> _Extracted information_
=-=-=-=-=

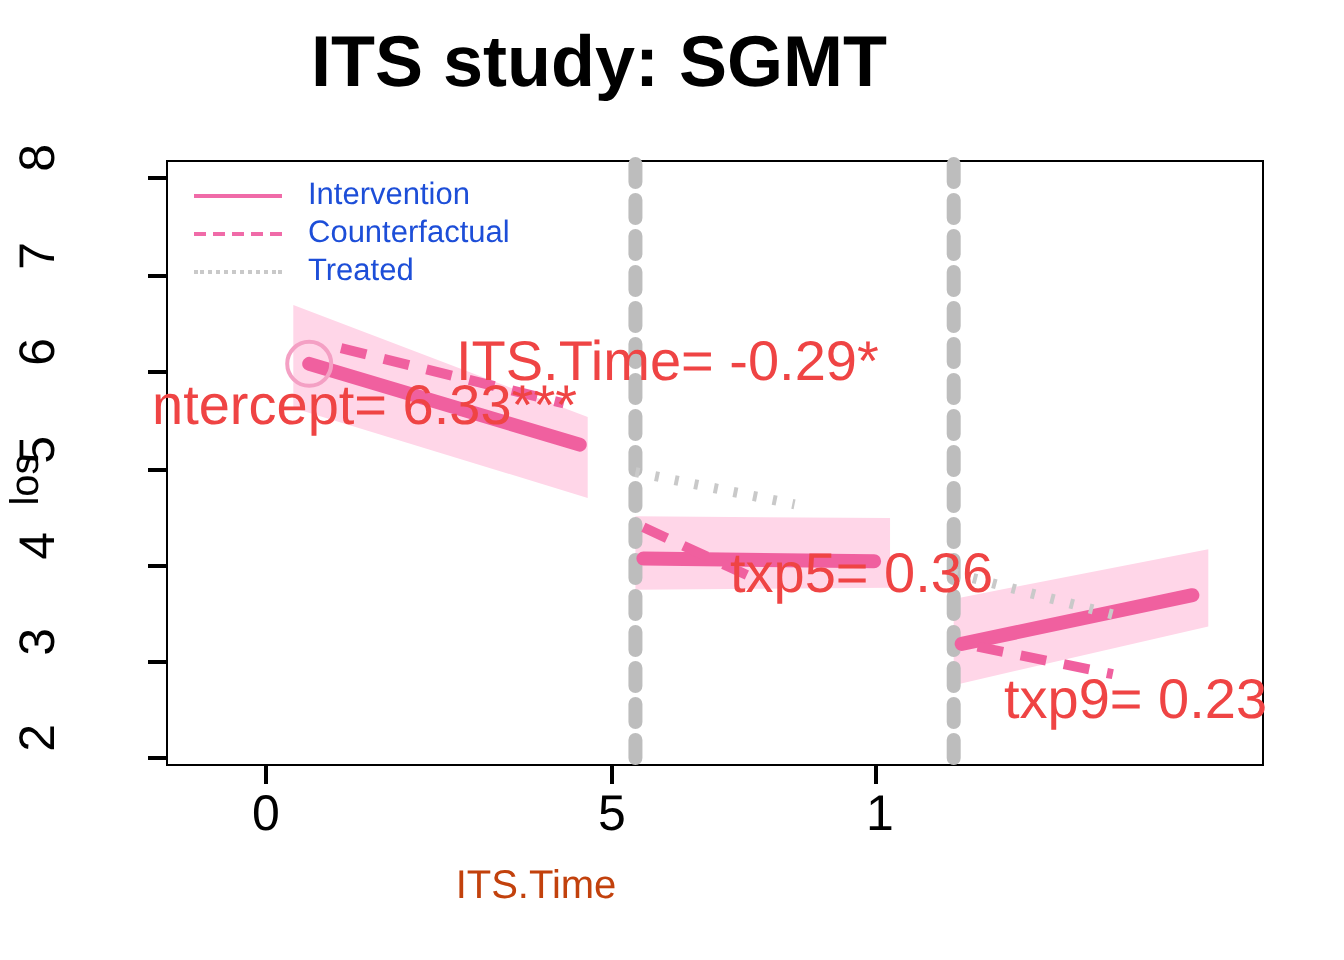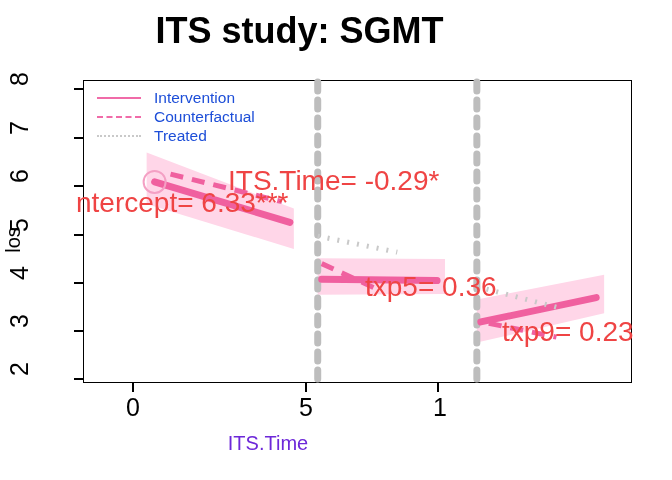--- a/index.html
+++ b/index.html
@@ -45,21 +45,21 @@
     transform:translateX(-50%);
     line-height:1.1;
   }
   #y-axis-title{
     position:absolute;left:2px;top:50%;
     font-size:20px;color:#000;
     writing-mode:vertical-rl;transform:translateY(-50%) rotate(180deg);
   }
   #x-axis-title{
     position:absolute;left:0;top:432px;width:536px;
-    text-align:center;font-size:20px;color:#6d28d9;
+    text-align:center;font-size:20px;color:#c2410c;
   }
 
   
   #legend{position:absolute;left:97px;top:88px;}
   .legend-row{display:flex;align-items:center;height:19px;}
   .legend-key{width:44px;height:0;margin-right:13px;position:relative;}
   .legend-key::before{
     content:"";position:absolute;left:0;top:-1px;width:44px;height:2px;
   }
   .lk-solid::before{background:#f06ba8;}
@@ -149,15 +149,15 @@
       <line x1="321.695652173913" y1="263.6363636363636" x2="381.3695652173913" y2="291.1818181818182" stroke="#f0609f" stroke-width="5" stroke-linecap="butt" stroke-dasharray="13 9"></line>
       <line x1="488.7826086956522" y1="323.3181818181818" x2="556.4130434782608" y2="337.09090909090907" stroke="#f0609f" stroke-width="5" stroke-linecap="butt" stroke-dasharray="13 9"></line>
       <line x1="317.71739130434787" y1="236.0909090909091" x2="397.2826086956522" y2="252.15909090909093" stroke="#c9c9c9" stroke-width="5" stroke-linecap="butt" stroke-dasharray="2 8"></line>
       <line x1="476.8478260869565" y1="286.5909090909091" x2="556.4130434782608" y2="307.25" stroke="#c9c9c9" stroke-width="5" stroke-linecap="butt" stroke-dasharray="2 8"></line>
       <circle cx="154.6086956521739" cy="181.91818181818184" r="11" fill="none" stroke="#f4a0c4" stroke-width="2"></circle>
     </svg>
 
   <div class="annot" style="left:76px;top:189px;">ntercept= 6.33***</div>
   <div class="annot" style="left:228px;top:167px;">ITS.Time= -0.29*</div>
   <div class="annot" style="left:365px;top:273px;">txp5= 0.36</div>
-  <div class="annot" style="left:502px;top:318px;">txp9= 0.23</div>
+  <div class="annot" style="left:502px;top:336px;">txp9= 0.23</div>
 
 </div>
 
 </body></html>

=-=-=-=-=

> _Action item_
Please reproduce the listing exactly from its opening line through the line that contains "-149,15 +149,15 @@", both included, with all pictures omitted.

> _Output of the task_
--- a/index.html
+++ b/index.html
@@ -45,21 +45,21 @@
     transform:translateX(-50%);
     line-height:1.1;
   }
   #y-axis-title{
     position:absolute;left:2px;top:50%;
     font-size:20px;color:#000;
     writing-mode:vertical-rl;transform:translateY(-50%) rotate(180deg);
   }
   #x-axis-title{
     position:absolute;left:0;top:432px;width:536px;
-    text-align:center;font-size:20px;color:#6d28d9;
+    text-align:center;font-size:20px;color:#c2410c;
   }
 
   
   #legend{position:absolute;left:97px;top:88px;}
   .legend-row{display:flex;align-items:center;height:19px;}
   .legend-key{width:44px;height:0;margin-right:13px;position:relative;}
   .legend-key::before{
     content:"";position:absolute;left:0;top:-1px;width:44px;height:2px;
   }
   .lk-solid::before{background:#f06ba8;}
@@ -149,15 +149,15 @@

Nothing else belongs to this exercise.